Lesion-Aware Ordinal Transformer for Diabetic Retinopathy Classification from Fundus Images
Аннотация
Diabetic retinopathy (DR) is a major cause of preventable blindness, and early detection is essential for preserving sight. Manual grading of retinal fundus images is time-consuming and depends on specialist expertise. This study presents a method for automatic five-level DR grading that pays specific attention to lesion regions and respects the ordered nature of disease severity. The approach begins by enhancing fundus images and identifying small lesion areas, such as microaneurysms and exudates, using vessel suppression and morphological filters. These lesion areas are converted into compact features and combined with standard image patches to guide the network towards medically relevant regions. A ConvNeXt-V2 stem is used to keep local texture details, while a Swin-V2 transformer head captures broader retinal structure.
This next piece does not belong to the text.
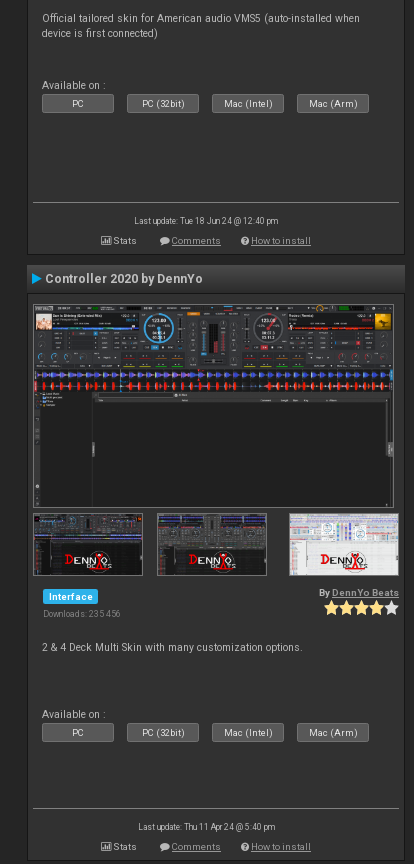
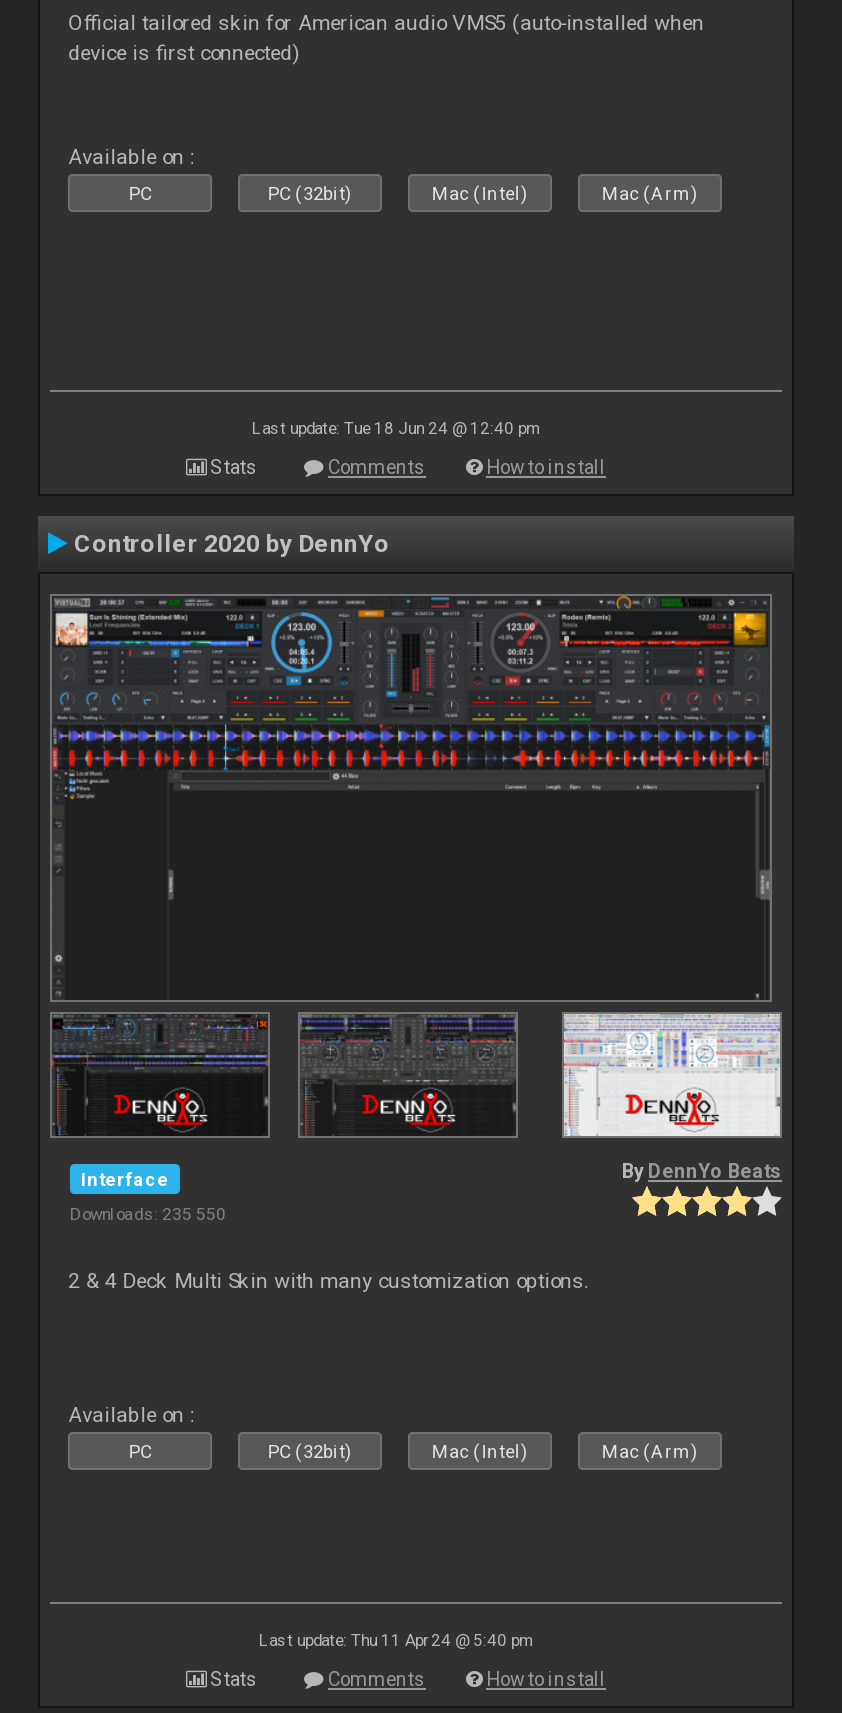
- Downloads: 235 456
+ Downloads: 235 550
The model is trained with an ordinal loss to reflect the progression of DR and uses focal weighting to reduce the effect of class imbalance. After training, temperature scaling is applied to improve prediction confidence. Experiments on the APTOS-2019 dataset show an accuracy of 84.6%, a macro-F1 score of 0.707, and a quadratic weighted kappa of 0.812. The method performs especially well on advanced disease stages and produces clear visual explanations that match known lesion patterns. These results indicate that combining lesion-focused features with ordinal learning leads to more reliable and clinically meaningful DR grading.